2. But still, buy maybe a half-dozen more than you think you'll actually want to eat, just in case of casualties. Casualties include any clams with cracked shells, or any that simply never open after being cooked--those aren't safe to eat.
3. Do the cornmeal thing. When you're ready to eat your clams, one of the prep steps is to bathe them in cool water for 30-60 minutes, to prompt them to spit out any grit they have inside. I tried the suggestion I'd seen, of shaking a little cornmeal into the water to encourage the clams to spit, and it definitely seemed to work. Once they've sat for their assigned time, scrub the shells to make sure any last grit is gone, and then you're ready.
4. I prepared mine straight up--no wine or herbs in the broth, though there are plenty of recipes like that. The only flavor I added was to sautee a minced clove of garlic in the pan for a couple minutes before I put the liquid and clams in.
5. Put them all into a big steamer pot (I used my cast iron Dutch oven) with just a little bit of liquid at the bottom. I used about 3/4 of water for four dozen clams. They can all go in at once.
6. Cook them for longer than you think you need to. When we looked online, recipes were saying to cook them for 3-5 minutes... this is FALSE. The guys at Fish Tales told me ten minutes for my four dozen clams, and they were right on the money.

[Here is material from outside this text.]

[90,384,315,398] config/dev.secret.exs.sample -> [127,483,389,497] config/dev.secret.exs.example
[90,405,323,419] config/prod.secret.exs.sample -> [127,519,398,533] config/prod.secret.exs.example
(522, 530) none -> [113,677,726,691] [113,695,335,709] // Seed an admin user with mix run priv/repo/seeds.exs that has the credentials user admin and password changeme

We were used to steaming mussels, which literally only need about 2-3 minutes of cooking before they're ready, and which will quickly lose texture if they get overcooked. But clams have much thicker shells than mussels, so it takes longer for the heat to penetrate, and also their hold on their shells is stronger, so it takes more time for them to cook enough to release. Cause what happens, we learned on our first attempt, is if you start checking your clams after five minutes, you'll see a few ready, but the rest will need more time; and meanwhile you've just let a bunch of your hot steamy air out when you checked. Resist the urge to check. Let 'em steam.
7. Use salted butter to make the drawn butter. Recipes I saw said to use unsalted, but I far prefer the salty flavor, and it makes no difference in the mechanics of preparing the butter. (Boil it for a minute, let it cool undisturbed, and then skim off the solids without mixing them back into the clear melted butter beneath.)

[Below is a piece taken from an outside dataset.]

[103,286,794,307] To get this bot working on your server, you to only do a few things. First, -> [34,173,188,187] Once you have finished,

8. Prepare copious lemon. I am a whore for lemon juice in all of its forms, and squeezing it over seafood is one of the most important forms. I don't like a delicate little spritz, I go to town. I got through 3/4 of a lemon all on my own with my clams.
So there you have it--possibly the world's first and only book review/clam steaming how-to. But in the Summer of Summer, these things go together.
And your tune for this post makes even less sense, unless you're my husband, his brother, or my sister-in-law. Paul Davis, "
'65 Love Affair." Just substitute the word "clam" for "love" every time he says "65 love affair," and don't worry about it too much. It's summer. Enjoy your clams, everybody.